O Ministério da Saúde deveria contribuir para a definição de um programa de combate ao mercado ilegal

Publicado em:  04/07/2011

Artigo escrito por Roberto Iglesias, economista, consultor da Aliança de Controle do Tabagismo
 
O Ministro da Saúde, Alexandre Padilha, afirmou recentemente que não considera prioritário o aumento de preços dos cigarros no país, pois, segundo ele, não adianta mexer no preço sem medidas fortes de combate à "pirataria". O comércio ilegal levaria os brasileiros com menos recursos a encontrar o produto mais barato e com embalagens sem normas de advertência.
 
O Banco Mundial, depois de diversos estudos, recomendou que a proporção do imposto sobre o preço final do cigarro seja entre 2/3 (67%) y 4/5 (80%).

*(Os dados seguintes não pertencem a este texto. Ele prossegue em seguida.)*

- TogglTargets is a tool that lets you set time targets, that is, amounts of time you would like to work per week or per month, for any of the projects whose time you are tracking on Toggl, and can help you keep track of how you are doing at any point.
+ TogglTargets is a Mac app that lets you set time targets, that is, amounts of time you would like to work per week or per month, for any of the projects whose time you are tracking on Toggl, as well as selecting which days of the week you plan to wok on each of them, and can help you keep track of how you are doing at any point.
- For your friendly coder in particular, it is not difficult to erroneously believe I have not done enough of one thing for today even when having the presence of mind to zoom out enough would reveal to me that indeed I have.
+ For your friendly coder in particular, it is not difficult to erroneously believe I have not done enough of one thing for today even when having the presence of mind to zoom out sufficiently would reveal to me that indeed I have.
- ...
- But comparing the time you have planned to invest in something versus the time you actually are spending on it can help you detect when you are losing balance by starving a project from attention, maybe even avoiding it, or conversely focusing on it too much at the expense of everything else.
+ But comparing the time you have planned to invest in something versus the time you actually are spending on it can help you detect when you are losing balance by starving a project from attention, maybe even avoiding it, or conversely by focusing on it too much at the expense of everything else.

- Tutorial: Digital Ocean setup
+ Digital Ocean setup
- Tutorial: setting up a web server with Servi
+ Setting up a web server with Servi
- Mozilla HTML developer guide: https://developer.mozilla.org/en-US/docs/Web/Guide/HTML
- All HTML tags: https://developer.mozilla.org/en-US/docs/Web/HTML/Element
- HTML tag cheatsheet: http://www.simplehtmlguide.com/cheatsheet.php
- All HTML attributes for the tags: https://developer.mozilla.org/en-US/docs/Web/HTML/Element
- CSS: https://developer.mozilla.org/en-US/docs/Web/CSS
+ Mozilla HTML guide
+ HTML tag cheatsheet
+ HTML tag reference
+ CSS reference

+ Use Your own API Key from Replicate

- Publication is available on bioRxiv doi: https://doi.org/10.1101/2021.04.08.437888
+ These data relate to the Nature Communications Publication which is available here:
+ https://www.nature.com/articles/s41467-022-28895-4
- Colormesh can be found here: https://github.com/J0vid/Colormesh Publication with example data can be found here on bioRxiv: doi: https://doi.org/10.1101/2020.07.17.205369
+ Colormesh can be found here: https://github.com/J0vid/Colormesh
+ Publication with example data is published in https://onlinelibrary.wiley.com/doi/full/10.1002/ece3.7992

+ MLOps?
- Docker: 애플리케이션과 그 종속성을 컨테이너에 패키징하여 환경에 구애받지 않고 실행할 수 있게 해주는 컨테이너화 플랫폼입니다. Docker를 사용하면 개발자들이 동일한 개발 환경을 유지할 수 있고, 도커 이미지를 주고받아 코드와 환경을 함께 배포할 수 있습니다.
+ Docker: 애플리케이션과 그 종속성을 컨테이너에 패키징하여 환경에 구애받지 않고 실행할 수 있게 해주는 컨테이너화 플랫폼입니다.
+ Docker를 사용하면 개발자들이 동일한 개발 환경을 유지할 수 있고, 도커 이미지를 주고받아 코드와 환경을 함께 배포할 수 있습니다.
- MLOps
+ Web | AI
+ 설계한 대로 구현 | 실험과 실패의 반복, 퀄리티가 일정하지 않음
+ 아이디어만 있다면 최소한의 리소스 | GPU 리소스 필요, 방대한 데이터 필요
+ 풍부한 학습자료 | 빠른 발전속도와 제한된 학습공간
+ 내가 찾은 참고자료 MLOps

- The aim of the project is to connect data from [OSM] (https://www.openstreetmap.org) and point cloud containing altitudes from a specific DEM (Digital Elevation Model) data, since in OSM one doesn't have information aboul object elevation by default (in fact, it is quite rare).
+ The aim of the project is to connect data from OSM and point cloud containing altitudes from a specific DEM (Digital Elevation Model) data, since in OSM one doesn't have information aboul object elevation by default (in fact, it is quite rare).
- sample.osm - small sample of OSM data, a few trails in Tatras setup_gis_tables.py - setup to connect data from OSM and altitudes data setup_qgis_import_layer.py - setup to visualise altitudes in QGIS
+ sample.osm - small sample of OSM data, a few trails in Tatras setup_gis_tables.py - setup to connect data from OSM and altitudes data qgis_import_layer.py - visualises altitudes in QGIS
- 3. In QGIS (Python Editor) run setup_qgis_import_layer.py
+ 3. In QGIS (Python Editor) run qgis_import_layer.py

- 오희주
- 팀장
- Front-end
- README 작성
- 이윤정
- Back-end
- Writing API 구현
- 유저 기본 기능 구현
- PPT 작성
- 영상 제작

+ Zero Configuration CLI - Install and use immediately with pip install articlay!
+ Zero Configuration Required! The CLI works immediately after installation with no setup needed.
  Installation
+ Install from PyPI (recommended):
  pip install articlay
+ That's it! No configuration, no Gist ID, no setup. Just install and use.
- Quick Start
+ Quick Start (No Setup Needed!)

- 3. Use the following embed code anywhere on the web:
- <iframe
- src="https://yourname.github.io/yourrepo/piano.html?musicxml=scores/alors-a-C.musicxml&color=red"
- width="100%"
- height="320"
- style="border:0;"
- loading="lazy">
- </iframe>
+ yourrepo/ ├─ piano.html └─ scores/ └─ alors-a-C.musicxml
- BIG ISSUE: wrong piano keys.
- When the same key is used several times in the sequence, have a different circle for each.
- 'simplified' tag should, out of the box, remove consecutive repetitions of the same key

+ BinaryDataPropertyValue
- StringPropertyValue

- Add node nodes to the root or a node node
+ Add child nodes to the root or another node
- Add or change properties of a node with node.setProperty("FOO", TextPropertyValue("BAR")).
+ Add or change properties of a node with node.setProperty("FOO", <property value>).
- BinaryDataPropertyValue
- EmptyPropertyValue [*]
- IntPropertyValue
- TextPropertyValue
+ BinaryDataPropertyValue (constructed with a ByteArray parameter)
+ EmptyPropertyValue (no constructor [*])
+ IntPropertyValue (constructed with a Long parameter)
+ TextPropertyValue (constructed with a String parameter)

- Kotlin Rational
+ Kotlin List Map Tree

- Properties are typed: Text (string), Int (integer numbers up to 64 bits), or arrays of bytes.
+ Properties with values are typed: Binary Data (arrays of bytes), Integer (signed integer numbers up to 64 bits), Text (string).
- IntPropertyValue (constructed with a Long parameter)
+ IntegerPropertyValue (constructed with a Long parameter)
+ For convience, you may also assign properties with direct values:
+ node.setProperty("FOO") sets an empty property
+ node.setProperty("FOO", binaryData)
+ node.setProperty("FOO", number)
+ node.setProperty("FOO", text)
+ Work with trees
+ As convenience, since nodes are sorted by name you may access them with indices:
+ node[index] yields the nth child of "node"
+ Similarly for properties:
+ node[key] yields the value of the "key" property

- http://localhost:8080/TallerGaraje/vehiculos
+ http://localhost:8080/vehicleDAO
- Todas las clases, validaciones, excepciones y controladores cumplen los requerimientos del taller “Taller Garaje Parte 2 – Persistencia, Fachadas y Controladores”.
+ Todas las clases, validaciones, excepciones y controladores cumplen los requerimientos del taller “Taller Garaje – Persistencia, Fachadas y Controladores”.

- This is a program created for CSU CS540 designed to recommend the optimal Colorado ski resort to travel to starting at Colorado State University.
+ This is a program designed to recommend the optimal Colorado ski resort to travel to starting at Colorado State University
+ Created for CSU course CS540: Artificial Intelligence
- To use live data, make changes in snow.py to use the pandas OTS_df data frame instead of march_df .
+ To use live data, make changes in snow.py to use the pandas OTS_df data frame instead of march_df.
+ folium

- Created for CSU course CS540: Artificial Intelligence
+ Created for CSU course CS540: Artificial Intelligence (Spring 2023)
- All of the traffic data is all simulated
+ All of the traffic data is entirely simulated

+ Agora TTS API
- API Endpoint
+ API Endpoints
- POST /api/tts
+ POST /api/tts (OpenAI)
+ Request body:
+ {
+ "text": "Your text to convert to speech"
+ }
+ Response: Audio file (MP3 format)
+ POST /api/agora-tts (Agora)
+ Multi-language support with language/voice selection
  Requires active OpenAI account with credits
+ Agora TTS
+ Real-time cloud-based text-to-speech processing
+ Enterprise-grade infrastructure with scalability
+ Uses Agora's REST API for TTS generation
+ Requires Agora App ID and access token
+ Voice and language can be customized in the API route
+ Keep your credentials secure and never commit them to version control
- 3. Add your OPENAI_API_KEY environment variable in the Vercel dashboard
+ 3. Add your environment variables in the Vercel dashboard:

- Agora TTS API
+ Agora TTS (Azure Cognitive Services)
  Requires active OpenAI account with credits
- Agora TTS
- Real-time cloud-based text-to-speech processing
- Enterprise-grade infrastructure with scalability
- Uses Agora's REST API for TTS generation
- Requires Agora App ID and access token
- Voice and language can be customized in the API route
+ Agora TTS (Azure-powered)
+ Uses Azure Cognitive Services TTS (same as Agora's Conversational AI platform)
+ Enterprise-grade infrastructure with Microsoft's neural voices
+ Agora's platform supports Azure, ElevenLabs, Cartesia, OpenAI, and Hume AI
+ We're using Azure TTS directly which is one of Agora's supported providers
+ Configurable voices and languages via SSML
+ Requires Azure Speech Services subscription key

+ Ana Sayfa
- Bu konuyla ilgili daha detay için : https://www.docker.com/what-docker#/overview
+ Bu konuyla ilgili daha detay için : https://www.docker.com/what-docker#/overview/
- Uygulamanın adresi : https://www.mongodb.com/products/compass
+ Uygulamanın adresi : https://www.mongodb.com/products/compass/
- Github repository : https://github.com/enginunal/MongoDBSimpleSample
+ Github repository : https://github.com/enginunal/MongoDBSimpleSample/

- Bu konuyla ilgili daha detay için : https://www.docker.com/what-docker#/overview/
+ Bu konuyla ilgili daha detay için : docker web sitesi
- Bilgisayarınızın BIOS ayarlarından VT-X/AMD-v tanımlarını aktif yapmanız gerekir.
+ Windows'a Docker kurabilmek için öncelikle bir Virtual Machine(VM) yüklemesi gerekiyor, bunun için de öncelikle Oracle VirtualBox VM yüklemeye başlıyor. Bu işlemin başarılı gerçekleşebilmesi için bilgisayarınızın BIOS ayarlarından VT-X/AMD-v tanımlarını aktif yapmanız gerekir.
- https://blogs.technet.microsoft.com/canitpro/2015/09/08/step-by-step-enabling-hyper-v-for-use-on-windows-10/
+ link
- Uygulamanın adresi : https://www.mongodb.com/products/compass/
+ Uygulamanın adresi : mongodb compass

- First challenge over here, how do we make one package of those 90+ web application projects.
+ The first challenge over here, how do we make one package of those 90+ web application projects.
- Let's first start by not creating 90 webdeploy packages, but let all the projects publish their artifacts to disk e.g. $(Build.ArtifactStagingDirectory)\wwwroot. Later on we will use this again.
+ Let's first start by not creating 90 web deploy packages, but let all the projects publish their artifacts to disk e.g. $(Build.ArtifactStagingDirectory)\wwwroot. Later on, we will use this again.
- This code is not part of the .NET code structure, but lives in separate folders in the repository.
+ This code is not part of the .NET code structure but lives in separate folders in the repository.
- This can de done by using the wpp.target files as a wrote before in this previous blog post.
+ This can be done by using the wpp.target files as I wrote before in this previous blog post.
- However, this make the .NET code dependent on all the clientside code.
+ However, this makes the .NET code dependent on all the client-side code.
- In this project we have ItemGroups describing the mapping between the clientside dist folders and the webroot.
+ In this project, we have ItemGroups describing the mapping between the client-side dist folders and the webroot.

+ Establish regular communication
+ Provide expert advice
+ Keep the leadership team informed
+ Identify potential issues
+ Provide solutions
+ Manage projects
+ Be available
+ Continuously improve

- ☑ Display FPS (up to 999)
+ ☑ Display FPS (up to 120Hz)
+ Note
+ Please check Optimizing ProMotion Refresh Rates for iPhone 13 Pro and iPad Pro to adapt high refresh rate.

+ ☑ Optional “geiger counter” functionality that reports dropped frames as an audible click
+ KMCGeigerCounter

A Organização Mundial da Saúde recomenda que o imposto exclusivo sobre o cigarro (em nosso caso, o Imposto sobre Produtos Industrializados) seja de aproximadamente 70% do preço final. O Brasil tem uma proporção em torno de 60% de carga tributária total e de 26% de IPI sobre o cigarro mais vendido, inferiores aos países com renda média semelhante, como Chile, Uruguai e México.   O país ainda diminuiu a carga tributária sobre o fumante nos primeiros anos da década passada, quando comparada com os anos 90, enquanto os consumidores dos demais produtos sofreram aumento da pressão tributária. 
 
Deve-se lembrar que a Convenção-Quadro para o Controle do Tabagismo, que o país aprovou, estabelece, no seu artigo 6,  que as políticas tributárias são eficazes para reduzir o consumo.  Já o artigo 15 assinala um conjunto amplo de iniciativas que os países devem realizar para controlar o mercado ilegal. A CQCT não subordina a política de impostos e preços ao controle do comercio ilícito de produtos de tabaco. São duas políticas diferentes, que devem caminhar juntas, mas não subordinadas nem condicionadas.
 
Na realidade, até a entrevista do Ministro da Saúde, quem argumentava publicamente propondo a subordinação das políticas de preços e impostos ao controle do mercado ilegal era a indústria de tabaco. Talvez seja bom relembrar que as empresas de tabaco legalmente estabelecidas no Brasil contribuíram para criar o mercado ilegal na fronteira brasileira - paraguaia, exportando até 10 vezes o consumo anual do país vizinho. Depois disso, criou-se a cadeia logística para acessar e transportar ao território brasileiro o estoque exportado ao Paraguai.    
 
Estas atividades de exportação e reintrodução ilegal no território brasileiro foram funcionais para convencer as autoridades econômicas brasileiras a subordinar a política impositiva e a reduzir a carga tributária sobre o fumante a partir de 1999, em contradição com a política macro-fiscal e de controle do tabagismo no país.   A experiência recente das consultas públicas da Agência Nacional de Vigilância Sanitária mostra que o argumento do mercado ilegal é sempre funcional para se opor às políticas de saúde pública de controle e regulação dos produtos de tabaco.
 
Quando há mecanismos de oferta ilegal de cigarros já instalados, como hoje no Brasil, manter a carga tributária baixa sobre o produto legal não é o instrumento adequado, já que ela atua sobre duas variáveis da demanda de produtos ilegais – preço relativo legal/ilegal e renda disponível/preço do cigarro.  
 
Uma vez instalado o mercado ilegal, a questão é reduzir os incentivos de oferta e distribuição, ou seja, a combinação de ganhos e riscos dessa atividade, reprimindo a produção, que é o ponto mais concentrado da cadeia de oferta, e aumentando os riscos da logística de transporte.  
 
O artigo 15 recomenda acordos sub-regionais e regionais. O Brasil melhorou o controle de suas fronteiras, mas ainda existem debilidades de todo tipo. O país precisa avançar na cooperação regional, pois permitiria fortalecer a administração e fiscalização no Paraguai, onde se concentra a produção do mercado ilegal, controlar a produção e movimento de produtos, intercambiar informações e cooperar nas investigações e no processo penal.
 
É necessário que o combate ao mercado ilegal se traduza em melhor diagnóstico da situação, esforços de coordenação intra-governamentais, impulsionados pelo Ministério da Saúde, e compreensão que a negociação bilateral ou regional para controlar a oferta ilegal na região é o caminho mais eficiente e eficaz de reduzir o comércio ilegal no Brasil.